To do this, they use a broad variety of film and TV content while tuning, illustrated in the figure below:
As we see here, on the left we have content for which no speech enhancement is required - simply because there’s no dialogue, so there’s no speech to enhance! On the right, we have the opposite: cases in which there is only dialogue. In these cases, there’s also no need for enhancement, as there’s no other content masking the dialogue. But, between these two cases, we find scenarios where it can be helpful to ‘lift’ the dialogue. While traditional speech enhancement approaches often provide a static ‘lift’ (as we touched on in the first blog post), the Sound Experience team used the extracted speech to develop a dynamic approach for speech enhancement: preserving the characteristics of content when speech isn’t present, and enhancing speech when it is.

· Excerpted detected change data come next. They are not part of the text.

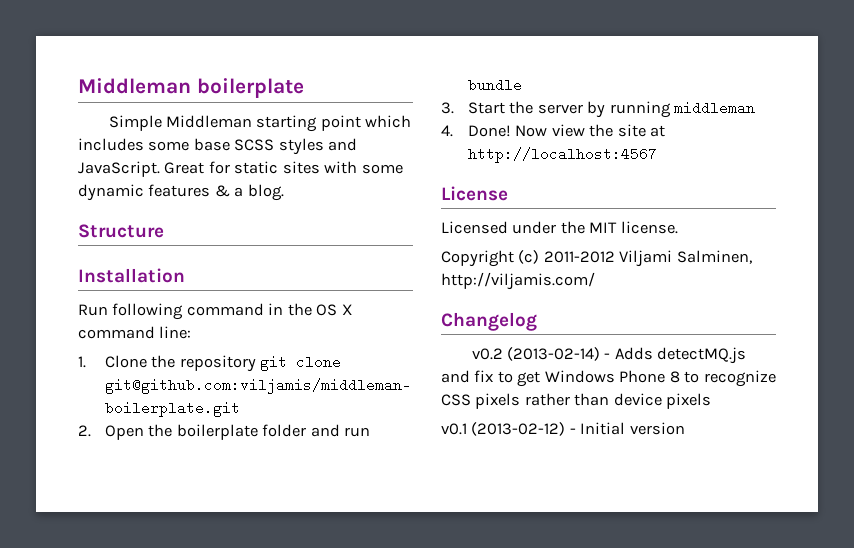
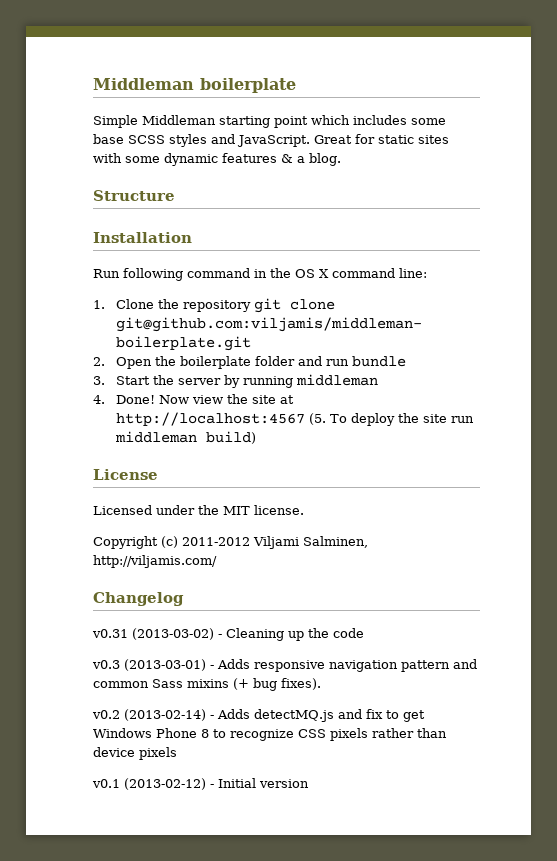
(657, 155) none -> [308,413,474,426] [114,431,256,444] (5. To deploy the site run middleman build)
(537, 321) none -> [92,628,364,641] [92,659,477,672] [93,678,321,691] // v0.31 (2013-03-02) - Cleaning up the code // v0.3 (2013-03-01) - Adds responsive navigation pattern and common Sass mixins (+ bug fixes).

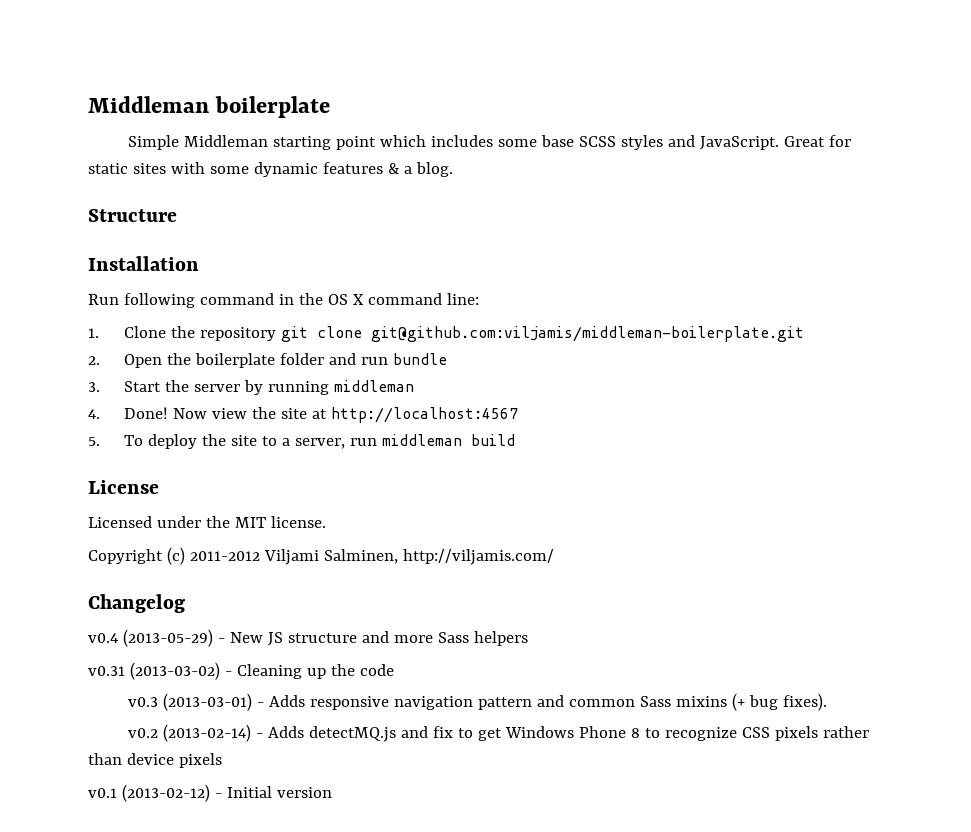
[308,413,326,425] (5. -> [88,437,100,446] // 5.
(447, 418) none -> [261,436,345,449] to a server,
[205,431,256,444] build) -> [470,434,515,446] build
(184, 599) none -> [88,629,528,647] // v0.4 (2013-05-29) - New JS structure and more Sass helpers

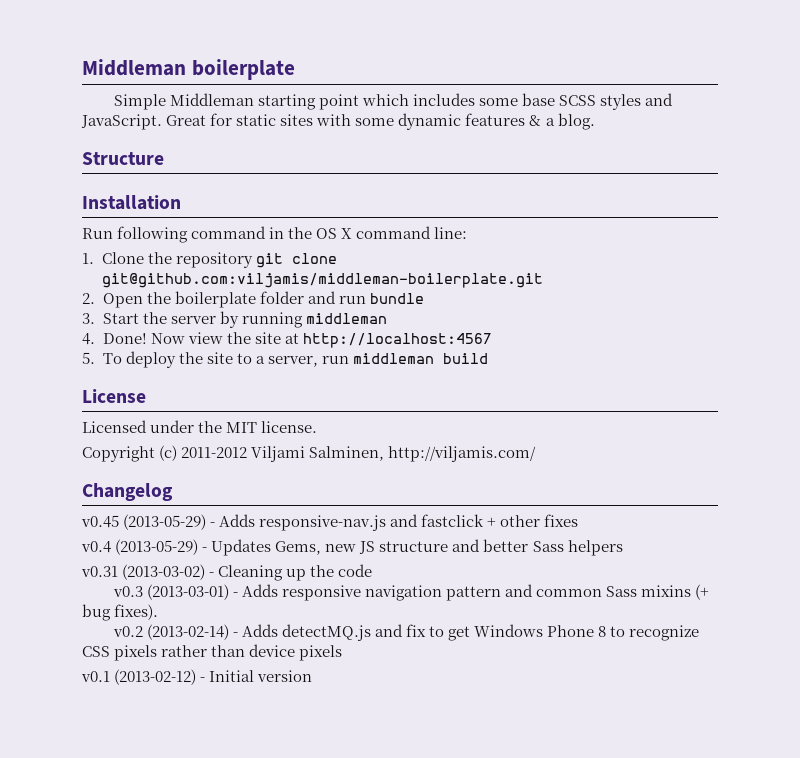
(185, 603) none -> [81,514,579,531] // v0.45 (2013-05-29) - Adds responsive-nav.js and fastclick + other fixes
[229,632,263,643] New -> [211,539,357,556] Updates Gems, new
[393,635,433,643] more -> [483,539,529,552] better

One of the key innovations introduced on Arc Ultra is the option to select from multiple enhancement levels. This came about as the Sound Experience team realised there was no one-fits-all solution for speech enhancement: people use it for a wide variety of different reasons, and so the best solution is to give listeners more control. With Arc Ultra’s new Speech Enhancement, the Sound Experience team not only improved the existing levels using the AI-powered speech extraction, but introduced a new Max level. This was introduced thanks to the feedback from the RNID studies, and is a level which wouldn’t have been possible without the additional capability afforded by the AI methods.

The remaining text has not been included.